### PROBLEM DESCRIPTION
Up to and including the final line, please copy every line exactly, starting from the one that contains "color: #000000;" in the material below.

### INFORMATION PROVIDED
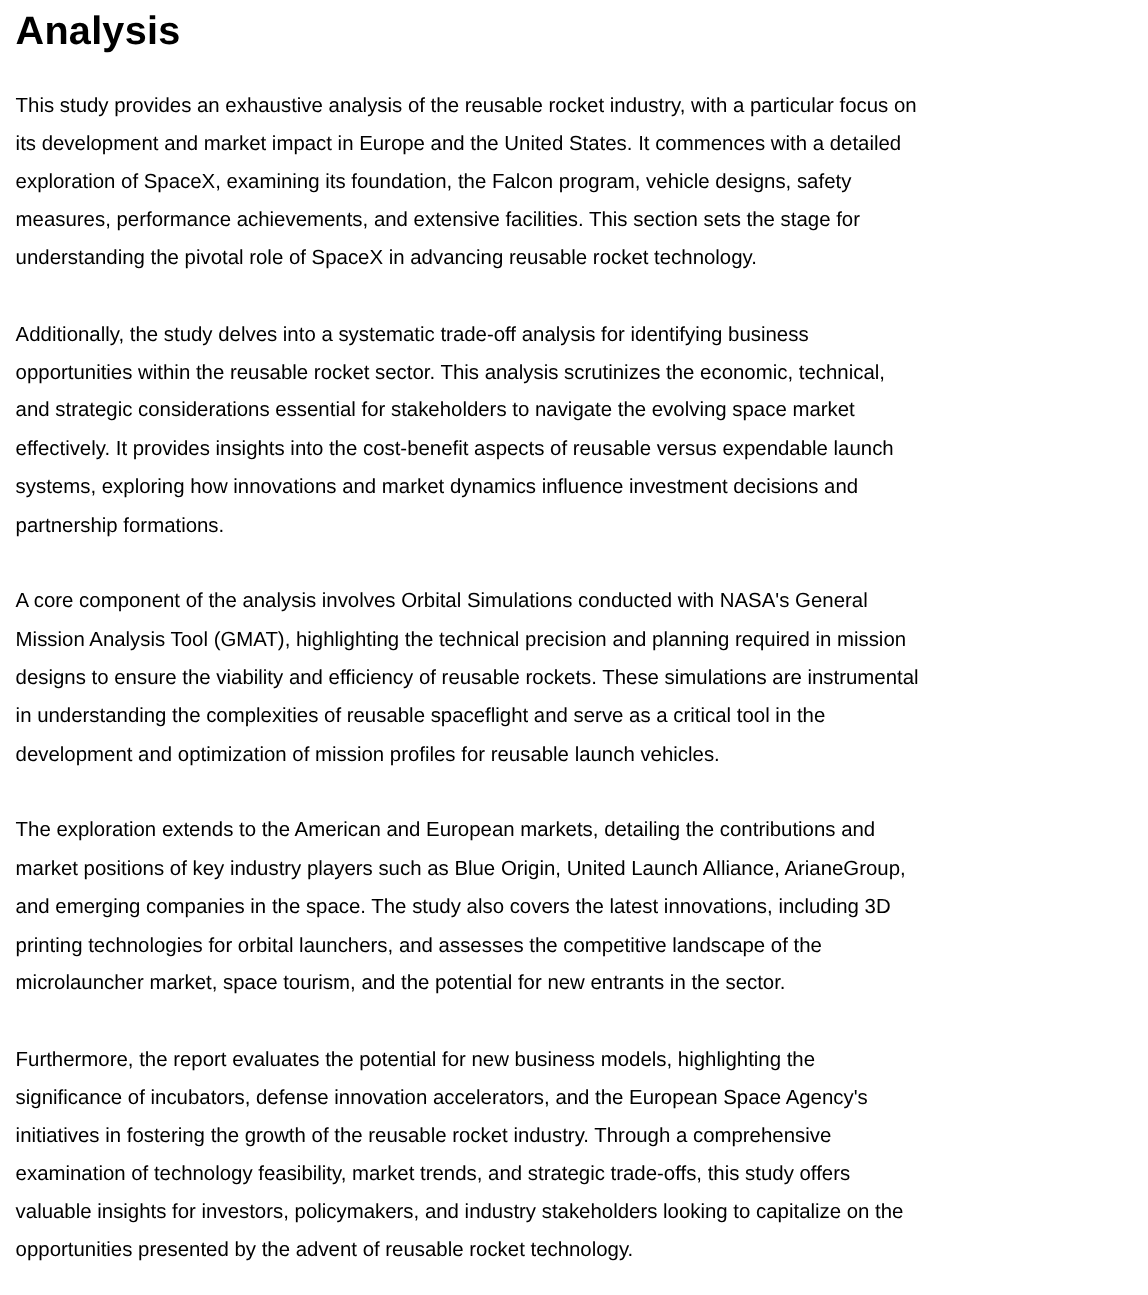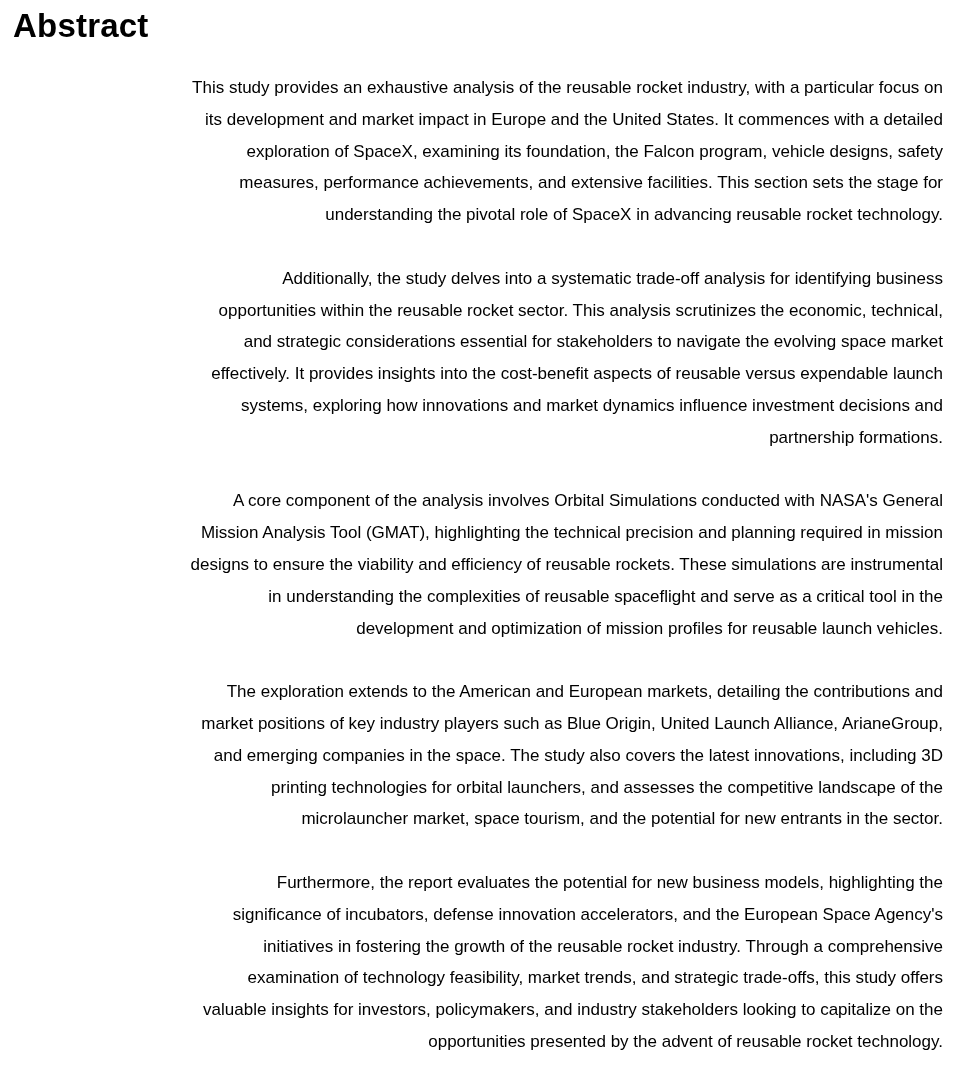--- a/index.html
+++ b/index.html
@@ -42,7 +42,7 @@
 <body>
 
 <div class="page">
-  <h1 class="doc-title">Abstract</h1>
+  <h1 class="doc-title">Analysis</h1>
 
   <p class="para">This study provides an exhaustive analysis of the reusable rocket industry, with a particular focus on
 its development and market impact in Europe and the United States. It commences with a detailed

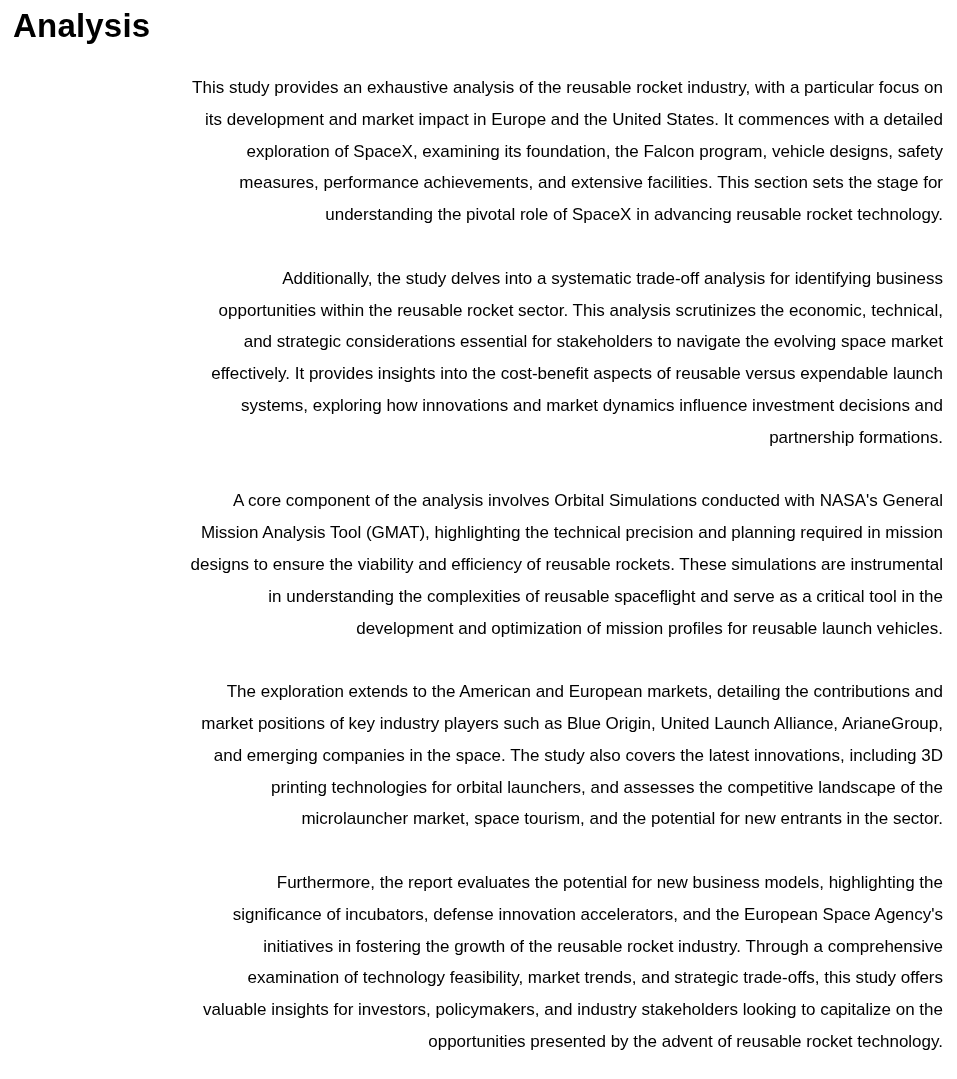--- a/index.html
+++ b/index.html
@@ -32,7 +32,6 @@
     margin: 0 0 31.8px 0;
     color: #000000;
     white-space: pre-line; 
-    text-align: right;
   }
   .para:last-child {
     margin-bottom: 12px;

### WRITTEN SOLUTION
     color: #000000;
     white-space: pre-line; 
-    text-align: right;
   }
   .para:last-child {
     margin-bottom: 12px;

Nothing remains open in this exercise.